Sembra intanto sventata l’ipotesi di un ulteriore aumento della Tari: il costo della spazzatura aumenterà (dopo la chiusura degli impianti di Ginosa e Lucera, la Regione aveva individuato diversi impianti – si parla della Lombardia e della Calabria – nei quali conferire i rifiuti, con un conseguente aumento delle spese a causa dei trasporti) ma sarà a carico della Regione stessa, come fanno sapere dall’Ager. In via di correzione anche gli errori “tecnici” provocati, a quanto pare, nelle procedure automatizzate di invio delle nuove cartelle agli utenti.

Ma ciò non basta a placare gli amministratori dei comuni dell’Aro 6 (oltre a Galatone, ci sono il capofila Nardò, Seclì, Sannicola, Neviano, Aradeo, Tuglie, Alezio, Collepasso) che subito hanno sposato la presa di posizione del sindaco di Galatone, dopo la riunione avvenuta nella sala consiliare lo scorso 5 giugno.
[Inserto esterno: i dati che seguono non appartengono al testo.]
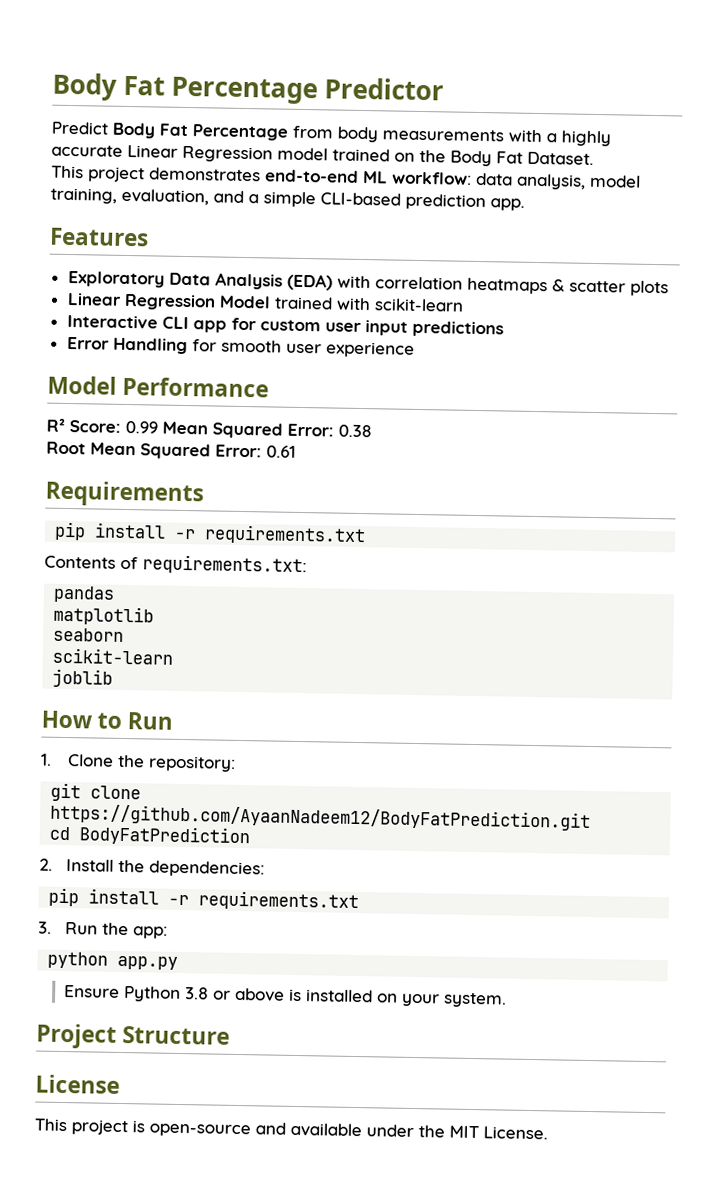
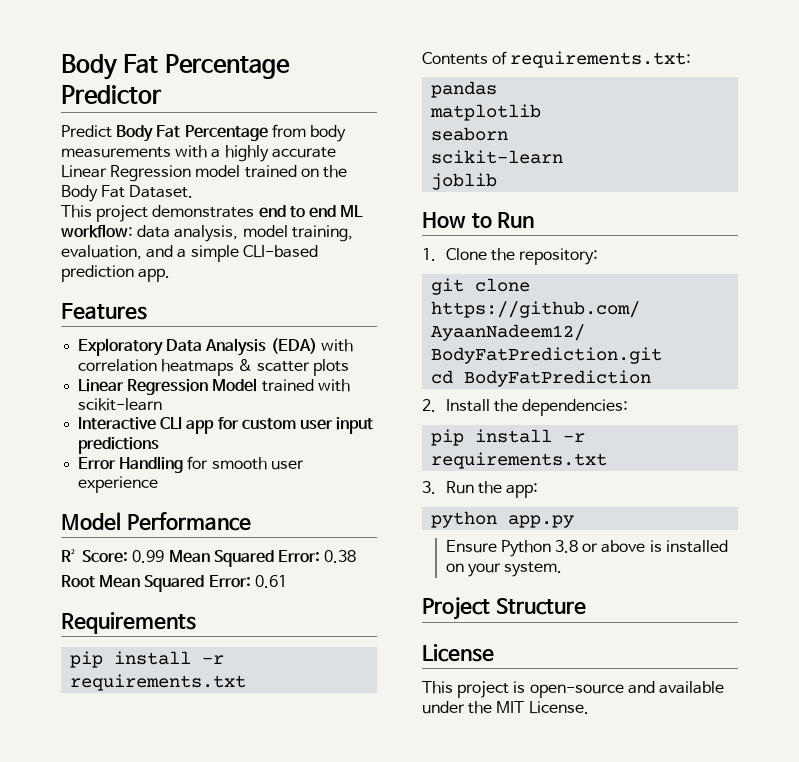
- This project demonstrates end-to-end ML workflow: data analysis, model training, evaluation, and a simple CLI-based prediction app.
+ This project demonstrates end to end ML workflow: data analysis, model training, evaluation, and a simple CLI-based prediction app.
In quella sede il provvedimento veniva definito “gravemente lesivo delle primarie esigenze di tutela della salute, dell’ambiente e della sicurezza: la direttrice della Sp 47, sulla quale insiste l’impianto, proprio nella stagione estiva, è un tracciato di massima percorrenza da parte dei cittadini e dei turisti che dall’entroterra di Galatina e comuni limitrofi raggiungono il litorale ionico. Quindi il transito dei numerosi automezzi pesanti costituirebbe un grave pericolo per la sicurezza della circolazione e l’incolumità delle persone”. «Non sforabile il limite di 10.400 tonnellate annue», ribadisce Filoni.